Industry Perspective, Conversation with a Coffee Expert

_config.yml

Coffee farm in Medellín, Colombia

While I enjoy great coffee and researched some background for my capstone project “Predicting Coffee Ratings from Expert Reviews”, I am not a coffee expert. Therefore, I wanted to follow up with someone from the industry to see what they thought of my findings. Olivia Auell, sensory scientist and coffee expert, graciously agreed to chat (full disclosure, we are friends from college).

The Source Data

Given the importance of data quality in any data project, we discussed the source data (including its limitations) before getting into the findings. The data was pulled from Coffee Review. The reviews were conducted by a small team following the standardized Specialty Coffee Association of America protocols, which are globally highly regarded (note, SCAA is now merged with a European association to form the SCA). However, as the reviewers acknowledge, coffee taste preferences are fundamentally subjective. Olivia brought to my attention that the SCA is working to address this by piloting revisions to their protocols. These revisions will account for changes in the specialty coffee industry and incorporate new insights from sensory science.

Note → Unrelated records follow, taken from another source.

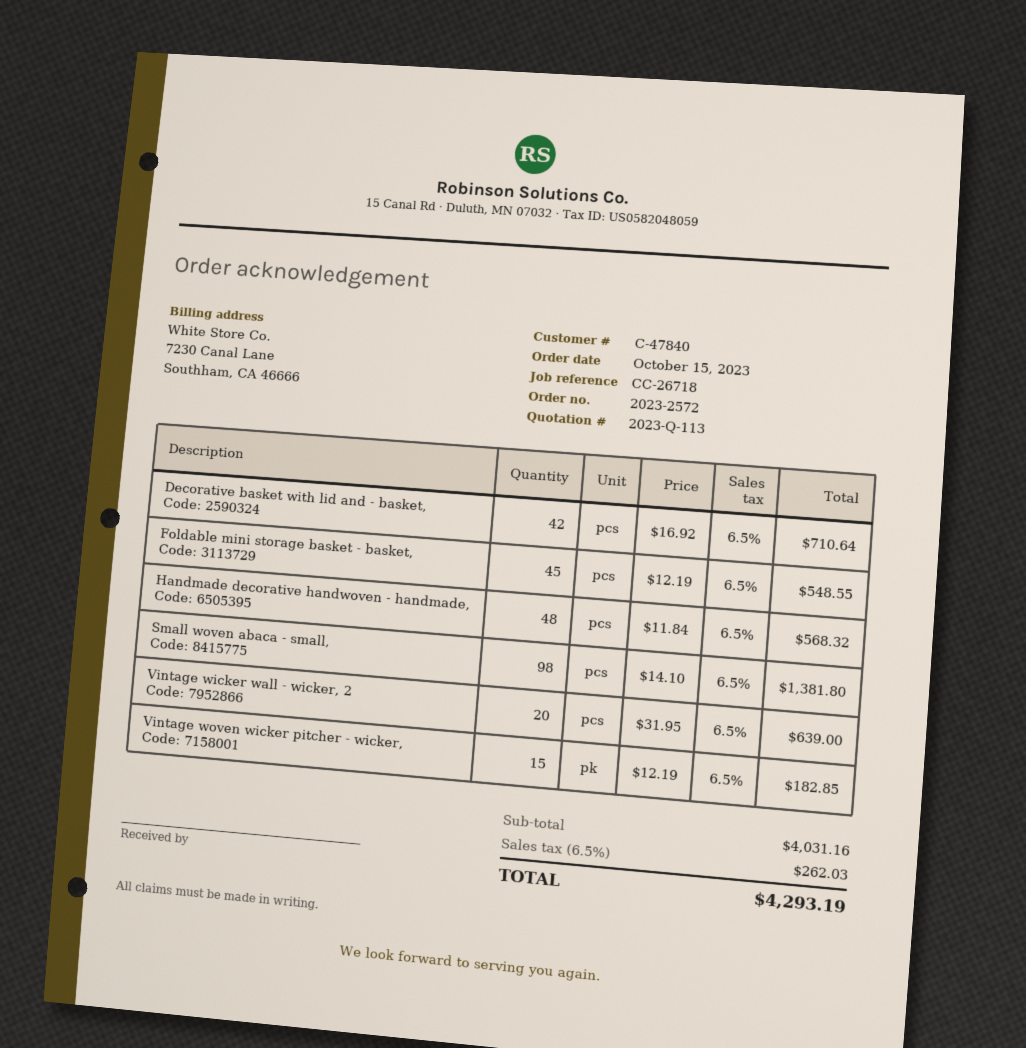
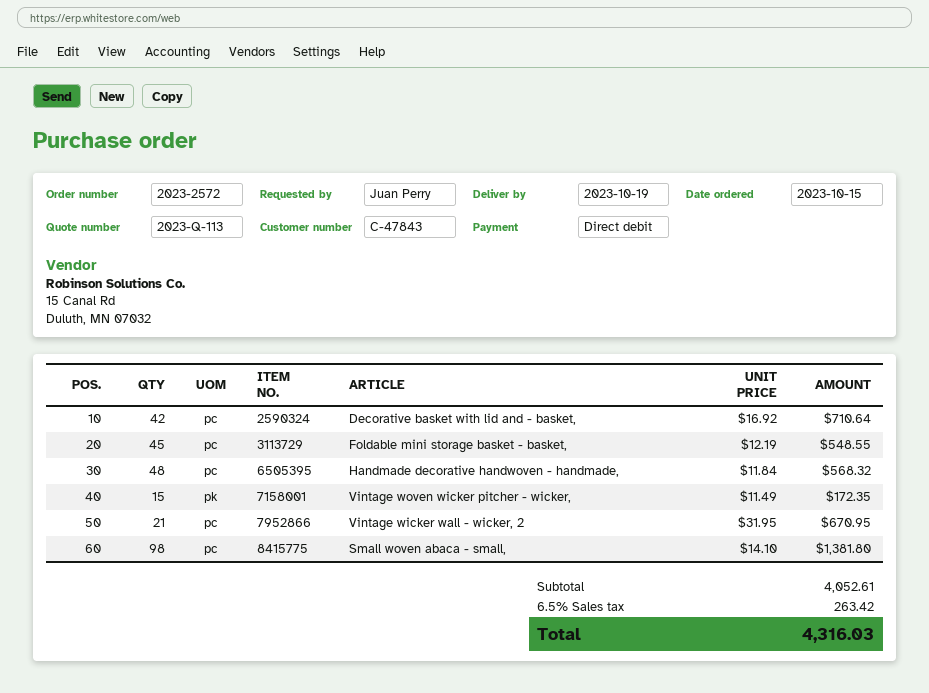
customer number: C-47840 -> C-47843
Vintage wicker wall - wicker, 2: 20 x 31.95 = 639.00 -> 21 x 31.95 = 670.95
Vintage woven wicker pitcher - wicker,: 15 x 12.19 = 182.85 -> 15 x 11.49 = 172.35
subtotal: 4031.16 -> 4052.61
tax: 6.5% = 262.03 -> 6.5% = 263.42
total: 4293.19 -> 4316.03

We also discussed some issues with the measurement process. Olivia pointed out that the review process assigns numbers, but that those numbers then are really representing a qualitative assessment, such as ‘this is excellent’, ‘this is good’, etc.). You can see how Coffee Review intends the overall score to be interpreted here.

Finally, Olivia also raised an ethical concern with the cupping system. Coffee scores historically have affected how much farmers are paid. Given the scoring system is still fairly subjective and catered to specific people’s taste (e.g. what coffee reviewer’s like does not always translate to what the average consumer likes), this can be problematic. However, this is starting to change. You can read more about this here and here.

The Findings

One of the interesting outcomes is that despite some of the limitations of the source data discussed above, we can expect the final model to predict the overall score within one point of the actual score. Given overall scores range from 50-100, this is quite accurate.

In addition, because the final version used a Lasso Regression model, it’s possible to get direct insight into which features of the review were important to the model for predicting the overall score. To do this, we look at the coefficients, visualized below. Those left of 0 in the salmon color have a negative relationship with the score, meaning as they increase, the overall score tends to decrease. Those to the right of 0 in blue have a positive relationship with the score, meaning as they increase, the overall score tends to increase too.

_config.yml

Feedback on the Findings

Generally, Olivia thought the findings made sense. While she was a bit surprised that flavor was as low as it was, the importance of first and last impressions (aroma and aftertaste) resonated from a sensory perspective. When tasting, one can become habituated to the taste. As the reviewer marks down scores, the aftertaste may still be lingering in the mouth.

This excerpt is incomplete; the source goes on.